Shared Multimedia & Collaboration Agreement
First off, I’m really excited to collaborate with you!
If you’re reading this, we’ve already spoken in person and outlined how we’ll both benefit from our collaboration. So if you still have some questions about how it’ll all work, here’s the Multimedia & Promotional Services Collaborations section of my standard Services Agreement that I have with every new Customer or Collaborator (below).
That Agreement is primarily geared towards commercial production and licensing so rather than bore you with wading through that full document, I extracted just the part that pertains to our Collaboration. We can discuss further if you’d like or I can go ahead and draft up a specific Services / Collaboration Agreement for our work together.
But in summary, we’re agreeing to refer business to one another for a specific percentage of the gross sale. Super simple. I provide all media to my collaborators totally free to use on their sites & socials because it’s my good-faith gesture to show you that I’m invested in both of our benefit with no fine print or strings attached…
MULTIMEDIA & PROMOTIONAL SERVICES COLLABORATIONS
Multimedia & Promotional Services Collaborations may take several forms, either provided to Customer / Collaborator / Legal Entity by Dan Smarg Photography or rendered by the aforementioned to Dan Smarg Photography in another form. Collaborations and Promotions may also include, but are not not limited to, Multimedia Production, on-site live or digital Service such as a “Live Experience,” Photography Tour / Photo Shoot, Master Class Instructional, Real Estate Promotion etc.
“In-Good-Faith” Reciprocity: Both parties hereby agree to act in each others’ benefit for the financial gain and promotion of each others’ separate business entity. Therefore, for the purposes of this Services Agreement, Dan Smarg Photography will conduct business professionally and to its full capability “in-good-faith” with any and all Collaborators as if they are Direct-Booking (paying) Customers or Legal Entities. Likewise, Customer, Collaborator or Legal Entity agrees to do the same.
In each individual case of Collaboration or direct referral for services, Total Collaboration Commission Fee(s) shall be determined verbally then, clearly outlined within this Services Agreement prior to engaging into in any active or ongoing Collaboration for Commission Fees. These Collaboration Fees will be a part of the this overall “Services Agreement” with a few specific stipulations:
Multimedia or Direct Referral “Services Rendered:” For the benefit of the voluntary Collaboration of both parties within the terms of this Agreement, any and all Multimedia or Direct-Referrals that result in monetary gain of any shape or form, via direct payment or otherwise, are hereby considered to be “Services Rendered” to the other party.

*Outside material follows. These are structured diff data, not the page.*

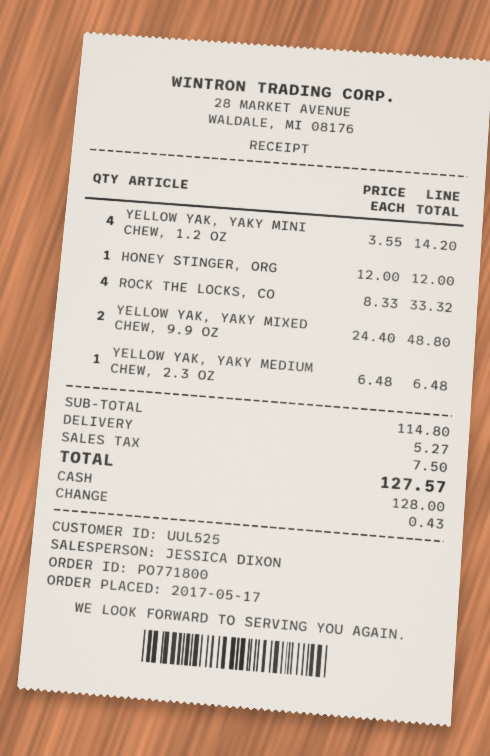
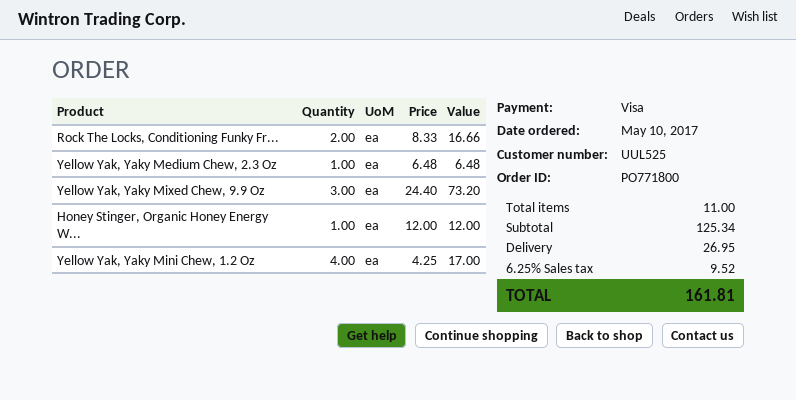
order date: 2017-05-17 -> 2017-05-10
payment method: cash -> Visa
YELLOW YAK, YAKY MINI CHEW, 1.2 OZ: 4 x 3.55 = 14.20 -> 4 x 4.25 = 17.00
ROCK THE LOCKS, CO: 4 x 8.33 = 33.32 -> 2 x 8.33 = 16.66
YELLOW YAK, YAKY MIXED CHEW, 9.9 OZ: 2 x 24.40 = 48.80 -> 3 x 24.40 = 73.20
subtotal: 114.80 -> 125.34
shipping: 5.27 -> 26.95
tax: 7.50 -> 9.52
total: 127.57 -> 161.81

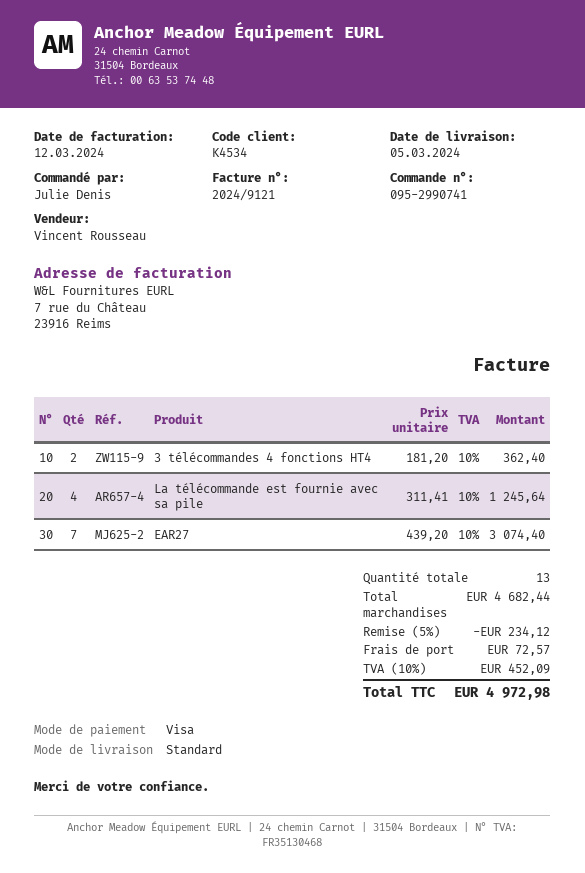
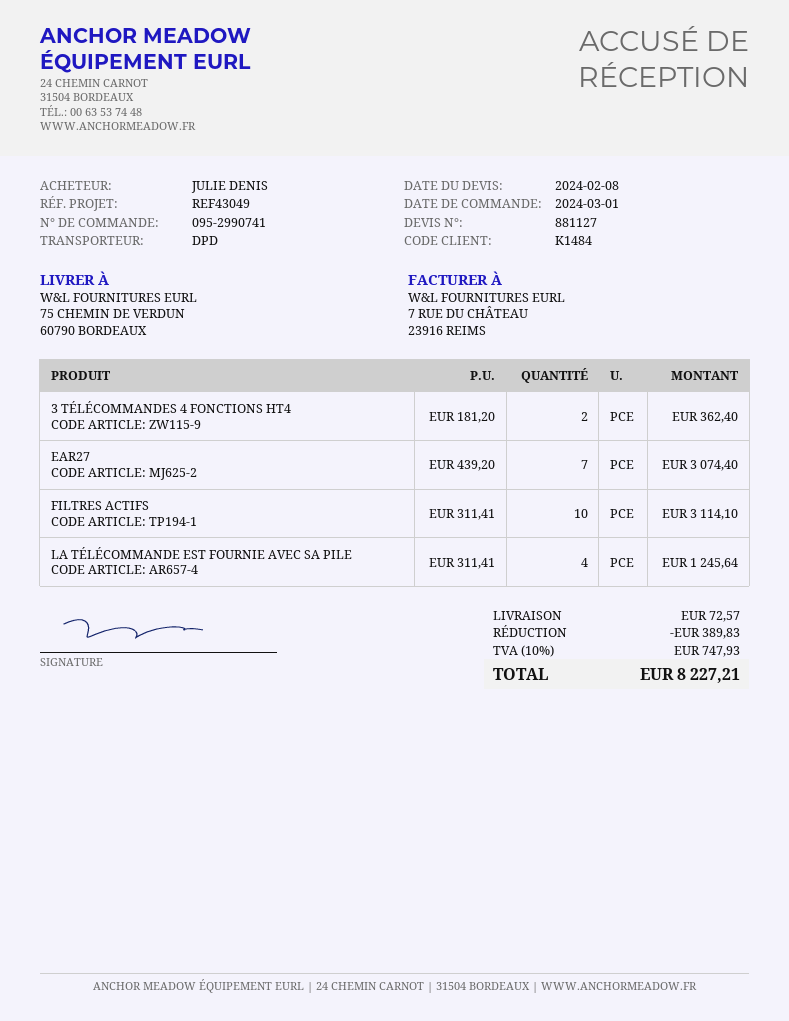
customer number: K4534 -> K1484
shipping method: standard -> DPD
FILTRES ACTIFS: none -> 10 x 311.41 = 3114.10
discount: 234.12 -> 389.83
tax: 10% = 452.09 -> 10% = 747.93
total: 4972.98 -> 8227.21

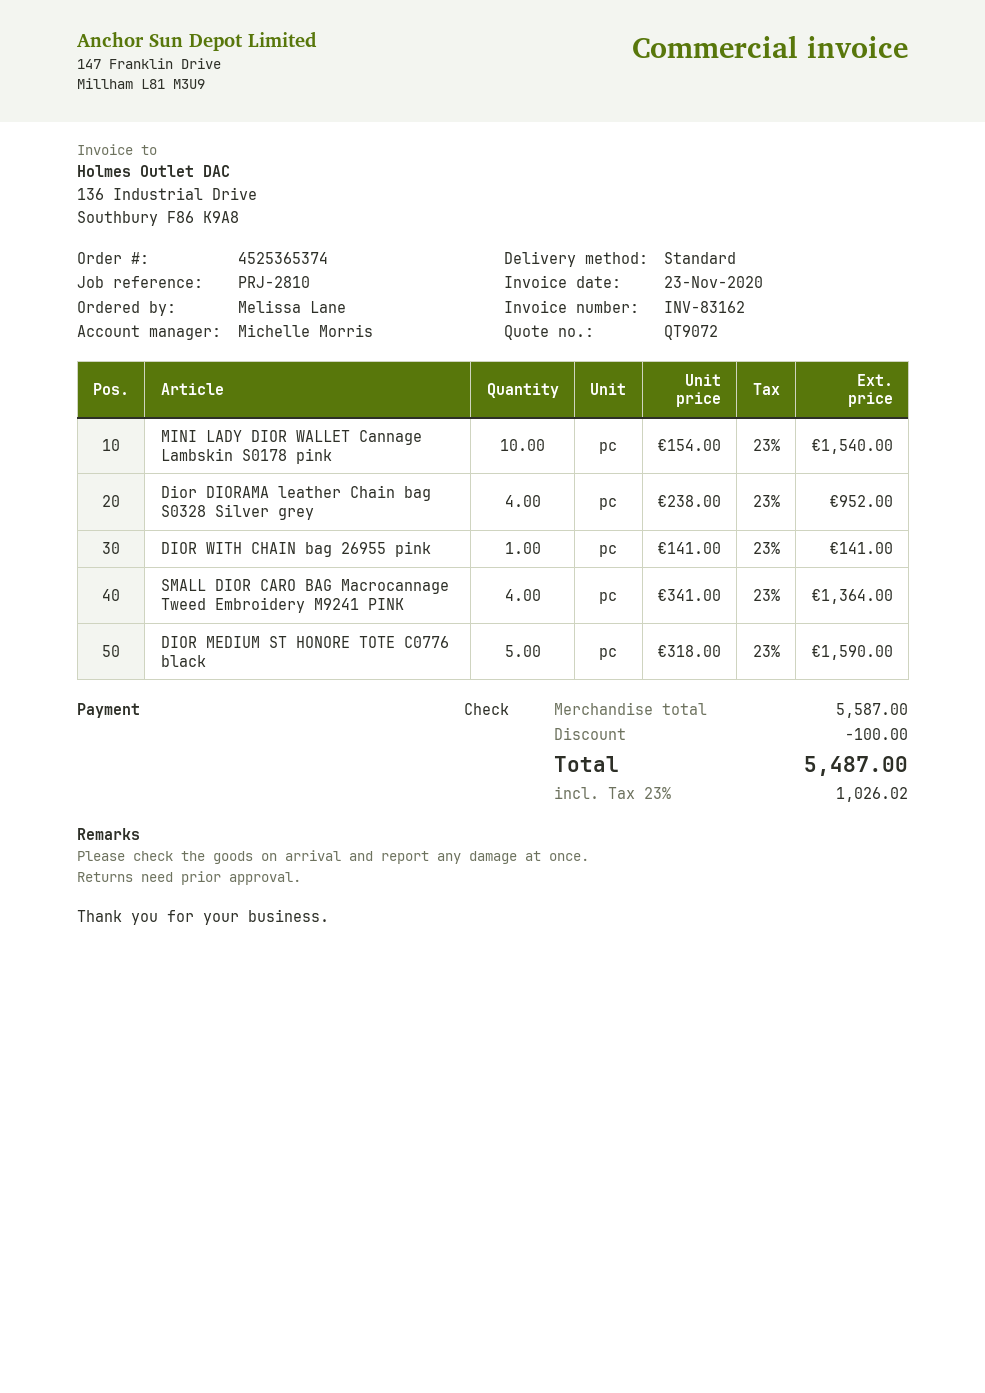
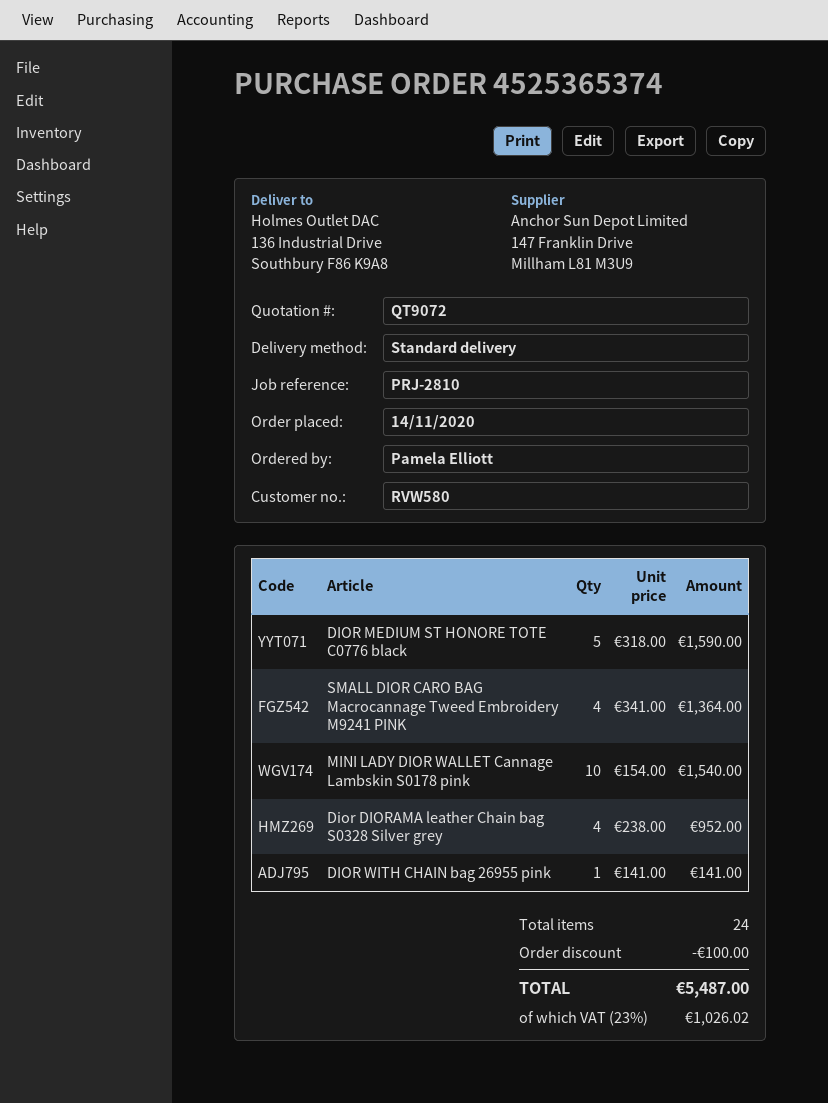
ordered by: Melissa Lane -> Pamela Elliott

Therefore, both parties agree to fairly and fully compensate each other via “Commission Fee” (stated above based on a nominal percentage value of the total Services Rendered). These services include Multimedia Services or “Short-Term Rental Services” or any other form of promotional or “booking” based services.
Defined Direct-Referral Services Rendered: If either party “refers business” either directly via verbal, phone or digital means to the other party and that referral results in monetary gain, the beneficiary of that income hereby agrees to fairly and fully compensate the referring party according to the terms of the this Agreement.

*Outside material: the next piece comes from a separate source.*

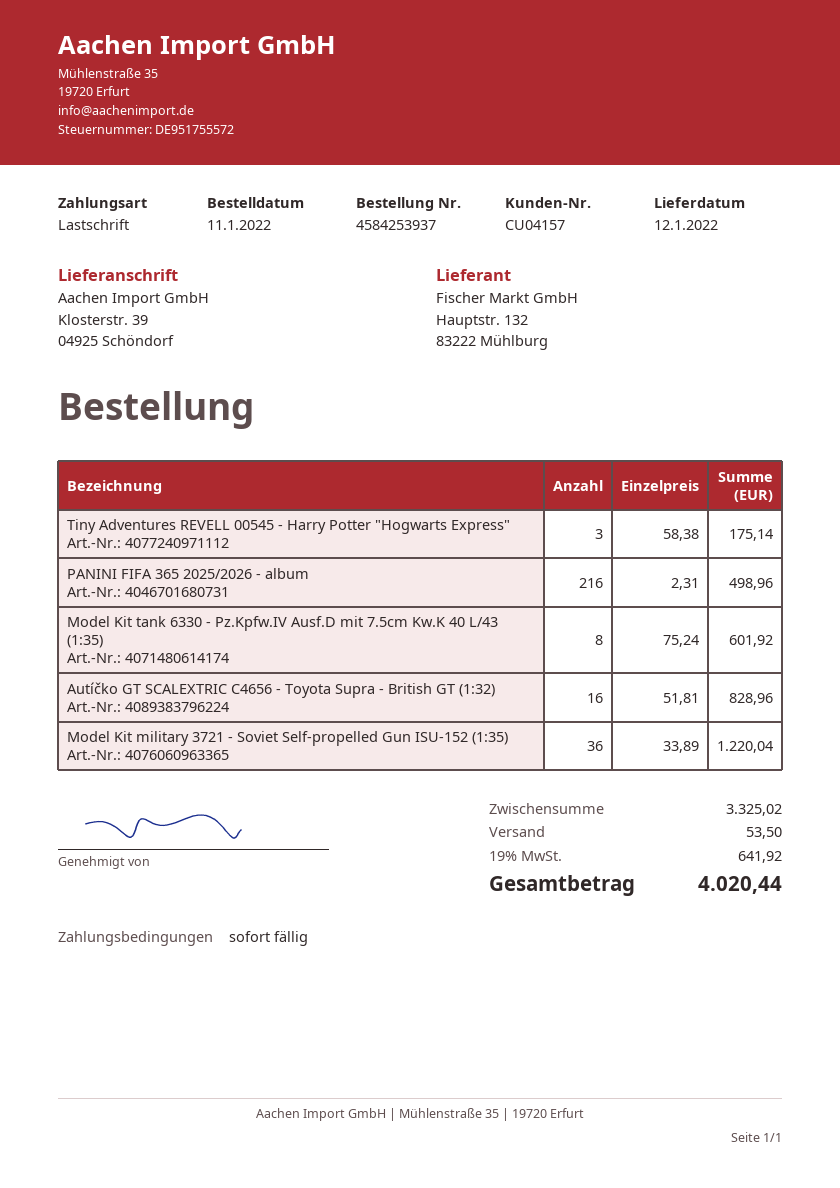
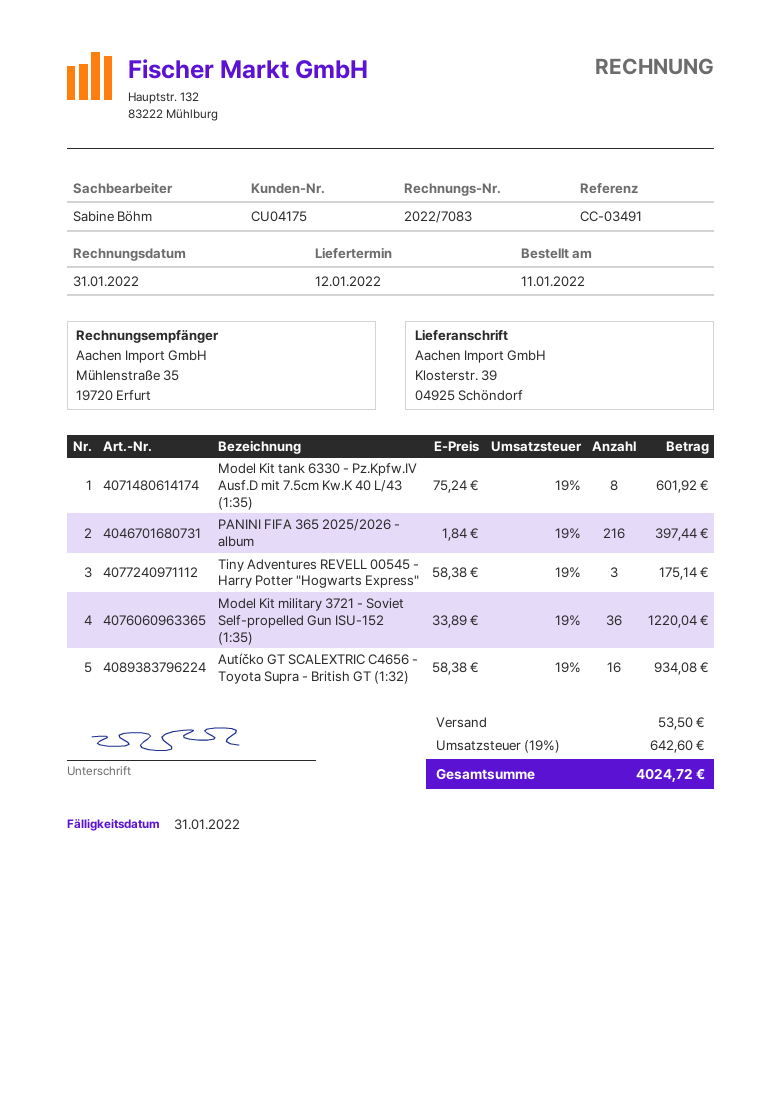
customer number: CU04157 -> CU04175
PANINI FIFA 365 2025/2026 - album: 216 x 2.31 = 498.96 -> 216 x 1.84 = 397.44
Autíčko GT SCALEXTRIC C4656 - Toyota Supra - British GT (1:32): 16 x 51.81 = 828.96 -> 16 x 58.38 = 934.08
tax: 19% = 641.92 -> 19% = 642.60
total: 4020.44 -> 4024.72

Defined Direct-Booking Services Rendered: During the course of an ongoing Collaboration, Customer, Collaborator or Legal Entity may determine it wants Dan Smarg Photography to perform specific Multimedia Content Production Services. Those services and multimedia shall be provided under a separate Services Agreement that clealry stipulates the terms of that separate Agreement. Under no circumstances will either party imply or otherwise “Engage” the services of the other without first entering into a Direct-Booking Services Agreement.
Free-Market | Third-Party Referral Origin: Some referrals generated or procured by either party may originate from a third-party legal entity or individual. Both parties hereby represent that they themselves are fully independent legal business entities and are within their rights to operate as autonomous businesses. Therefore, any referral that may or may not “come from” a third-party source is not attributable nor credited to that source. This Agreement is solely between the signatories of this digital document and does not imply or involve any third-party affiliation regardless of origin or incorporation status. Both parties further acknowledge that they do not represent a third-party entity that is not listed or signed in this Agreement. All referrals and business conducted between parties in this Agreement is 100% voluntary within the laws of the United States’ free-market economy.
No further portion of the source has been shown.